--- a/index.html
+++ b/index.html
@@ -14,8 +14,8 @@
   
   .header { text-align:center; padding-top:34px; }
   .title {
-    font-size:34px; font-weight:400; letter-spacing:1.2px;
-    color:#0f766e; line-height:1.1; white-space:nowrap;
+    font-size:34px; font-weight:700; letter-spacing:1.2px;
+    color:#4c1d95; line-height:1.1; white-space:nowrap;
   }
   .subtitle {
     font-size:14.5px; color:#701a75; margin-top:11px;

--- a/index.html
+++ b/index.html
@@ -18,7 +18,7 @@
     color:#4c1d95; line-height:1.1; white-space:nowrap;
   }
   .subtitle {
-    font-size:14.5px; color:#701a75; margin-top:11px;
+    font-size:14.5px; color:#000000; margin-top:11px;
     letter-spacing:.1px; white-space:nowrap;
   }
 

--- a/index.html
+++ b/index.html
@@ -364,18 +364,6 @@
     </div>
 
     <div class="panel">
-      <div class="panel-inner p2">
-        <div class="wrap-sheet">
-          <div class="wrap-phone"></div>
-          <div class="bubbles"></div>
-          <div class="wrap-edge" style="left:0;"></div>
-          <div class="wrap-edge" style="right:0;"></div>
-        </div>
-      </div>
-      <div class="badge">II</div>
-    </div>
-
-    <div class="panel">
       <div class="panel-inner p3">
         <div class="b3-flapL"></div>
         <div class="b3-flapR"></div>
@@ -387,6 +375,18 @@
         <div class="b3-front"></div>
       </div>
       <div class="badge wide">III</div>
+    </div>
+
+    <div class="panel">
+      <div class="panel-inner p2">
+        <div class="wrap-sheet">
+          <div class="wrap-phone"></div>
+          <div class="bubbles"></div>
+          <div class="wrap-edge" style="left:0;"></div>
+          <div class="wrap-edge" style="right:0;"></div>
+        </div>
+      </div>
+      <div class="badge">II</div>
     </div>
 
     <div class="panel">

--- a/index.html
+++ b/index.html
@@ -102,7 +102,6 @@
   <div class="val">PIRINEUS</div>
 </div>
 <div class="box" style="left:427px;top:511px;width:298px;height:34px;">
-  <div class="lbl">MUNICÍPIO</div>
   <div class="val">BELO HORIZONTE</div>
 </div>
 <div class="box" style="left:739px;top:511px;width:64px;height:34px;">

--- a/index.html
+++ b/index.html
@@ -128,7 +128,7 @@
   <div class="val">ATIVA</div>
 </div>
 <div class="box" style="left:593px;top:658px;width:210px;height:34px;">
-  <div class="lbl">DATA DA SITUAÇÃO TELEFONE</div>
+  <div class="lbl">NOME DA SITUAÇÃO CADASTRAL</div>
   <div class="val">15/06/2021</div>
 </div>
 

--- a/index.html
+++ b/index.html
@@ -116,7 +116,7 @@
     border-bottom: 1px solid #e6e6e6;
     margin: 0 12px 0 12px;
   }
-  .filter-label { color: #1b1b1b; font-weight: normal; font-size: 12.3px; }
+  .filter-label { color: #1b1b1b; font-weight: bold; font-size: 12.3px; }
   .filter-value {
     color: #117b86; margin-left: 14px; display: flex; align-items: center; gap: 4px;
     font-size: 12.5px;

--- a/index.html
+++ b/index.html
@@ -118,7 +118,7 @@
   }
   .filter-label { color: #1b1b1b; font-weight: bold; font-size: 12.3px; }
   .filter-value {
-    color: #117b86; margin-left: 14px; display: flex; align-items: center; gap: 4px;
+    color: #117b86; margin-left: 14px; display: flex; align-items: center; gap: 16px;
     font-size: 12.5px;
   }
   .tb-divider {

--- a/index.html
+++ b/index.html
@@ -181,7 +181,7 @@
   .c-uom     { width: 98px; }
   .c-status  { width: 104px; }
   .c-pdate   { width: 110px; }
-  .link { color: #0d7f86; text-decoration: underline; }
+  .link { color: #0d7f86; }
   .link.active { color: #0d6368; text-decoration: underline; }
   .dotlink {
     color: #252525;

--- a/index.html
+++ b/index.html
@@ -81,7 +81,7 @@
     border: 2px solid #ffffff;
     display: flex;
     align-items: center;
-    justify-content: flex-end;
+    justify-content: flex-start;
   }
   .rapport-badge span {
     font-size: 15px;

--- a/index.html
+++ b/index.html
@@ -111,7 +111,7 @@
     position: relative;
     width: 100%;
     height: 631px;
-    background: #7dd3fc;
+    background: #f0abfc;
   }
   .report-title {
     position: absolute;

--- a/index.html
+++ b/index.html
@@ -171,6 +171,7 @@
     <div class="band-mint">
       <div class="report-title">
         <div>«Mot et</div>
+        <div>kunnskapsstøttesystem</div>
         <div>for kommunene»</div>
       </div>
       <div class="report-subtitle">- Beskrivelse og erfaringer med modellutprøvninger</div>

TASK GOAL
Retype all of the data shown above, word for word.

ANSWER BELOW
--- a/index.html
+++ b/index.html
@@ -14,8 +14,8 @@
   
   .header { text-align:center; padding-top:34px; }
   .title {
-    font-size:34px; font-weight:400; letter-spacing:1.2px;
-    color:#0f766e; line-height:1.1; white-space:nowrap;
+    font-size:34px; font-weight:700; letter-spacing:1.2px;
+    color:#4c1d95; line-height:1.1; white-space:nowrap;
   }
   .subtitle {
     font-size:14.5px; color:#701a75; margin-top:11px;

--- a/index.html
+++ b/index.html
@@ -18,7 +18,7 @@
     color:#4c1d95; line-height:1.1; white-space:nowrap;
   }
   .subtitle {
-    font-size:14.5px; color:#701a75; margin-top:11px;
+    font-size:14.5px; color:#000000; margin-top:11px;
     letter-spacing:.1px; white-space:nowrap;
   }
 

--- a/index.html
+++ b/index.html
@@ -364,18 +364,6 @@
     </div>
 
     <div class="panel">
-      <div class="panel-inner p2">
-        <div class="wrap-sheet">
-          <div class="wrap-phone"></div>
-          <div class="bubbles"></div>
-          <div class="wrap-edge" style="left:0;"></div>
-          <div class="wrap-edge" style="right:0;"></div>
-        </div>
-      </div>
-      <div class="badge">II</div>
-    </div>
-
-    <div class="panel">
       <div class="panel-inner p3">
         <div class="b3-flapL"></div>
         <div class="b3-flapR"></div>
@@ -387,6 +375,18 @@
         <div class="b3-front"></div>
       </div>
       <div class="badge wide">III</div>
+    </div>
+
+    <div class="panel">
+      <div class="panel-inner p2">
+        <div class="wrap-sheet">
+          <div class="wrap-phone"></div>
+          <div class="bubbles"></div>
+          <div class="wrap-edge" style="left:0;"></div>
+          <div class="wrap-edge" style="right:0;"></div>
+        </div>
+      </div>
+      <div class="badge">II</div>
     </div>
 
     <div class="panel">

--- a/index.html
+++ b/index.html
@@ -102,7 +102,6 @@
   <div class="val">PIRINEUS</div>
 </div>
 <div class="box" style="left:427px;top:511px;width:298px;height:34px;">
-  <div class="lbl">MUNICÍPIO</div>
   <div class="val">BELO HORIZONTE</div>
 </div>
 <div class="box" style="left:739px;top:511px;width:64px;height:34px;">

--- a/index.html
+++ b/index.html
@@ -128,7 +128,7 @@
   <div class="val">ATIVA</div>
 </div>
 <div class="box" style="left:593px;top:658px;width:210px;height:34px;">
-  <div class="lbl">DATA DA SITUAÇÃO TELEFONE</div>
+  <div class="lbl">NOME DA SITUAÇÃO CADASTRAL</div>
   <div class="val">15/06/2021</div>
 </div>
 

--- a/index.html
+++ b/index.html
@@ -116,7 +116,7 @@
     border-bottom: 1px solid #e6e6e6;
     margin: 0 12px 0 12px;
   }
-  .filter-label { color: #1b1b1b; font-weight: normal; font-size: 12.3px; }
+  .filter-label { color: #1b1b1b; font-weight: bold; font-size: 12.3px; }
   .filter-value {
     color: #117b86; margin-left: 14px; display: flex; align-items: center; gap: 4px;
     font-size: 12.5px;

--- a/index.html
+++ b/index.html
@@ -118,7 +118,7 @@
   }
   .filter-label { color: #1b1b1b; font-weight: bold; font-size: 12.3px; }
   .filter-value {
-    color: #117b86; margin-left: 14px; display: flex; align-items: center; gap: 4px;
+    color: #117b86; margin-left: 14px; display: flex; align-items: center; gap: 16px;
     font-size: 12.5px;
   }
   .tb-divider {

--- a/index.html
+++ b/index.html
@@ -181,7 +181,7 @@
   .c-uom     { width: 98px; }
   .c-status  { width: 104px; }
   .c-pdate   { width: 110px; }
-  .link { color: #0d7f86; text-decoration: underline; }
+  .link { color: #0d7f86; }
   .link.active { color: #0d6368; text-decoration: underline; }
   .dotlink {
     color: #252525;

--- a/index.html
+++ b/index.html
@@ -81,7 +81,7 @@
     border: 2px solid #ffffff;
     display: flex;
     align-items: center;
-    justify-content: flex-end;
+    justify-content: flex-start;
   }
   .rapport-badge span {
     font-size: 15px;

--- a/index.html
+++ b/index.html
@@ -111,7 +111,7 @@
     position: relative;
     width: 100%;
     height: 631px;
-    background: #7dd3fc;
+    background: #f0abfc;
   }
   .report-title {
     position: absolute;

--- a/index.html
+++ b/index.html
@@ -171,6 +171,7 @@
     <div class="band-mint">
       <div class="report-title">
         <div>«Mot et</div>
+        <div>kunnskapsstøttesystem</div>
         <div>for kommunene»</div>
       </div>
       <div class="report-subtitle">- Beskrivelse og erfaringer med modellutprøvninger</div>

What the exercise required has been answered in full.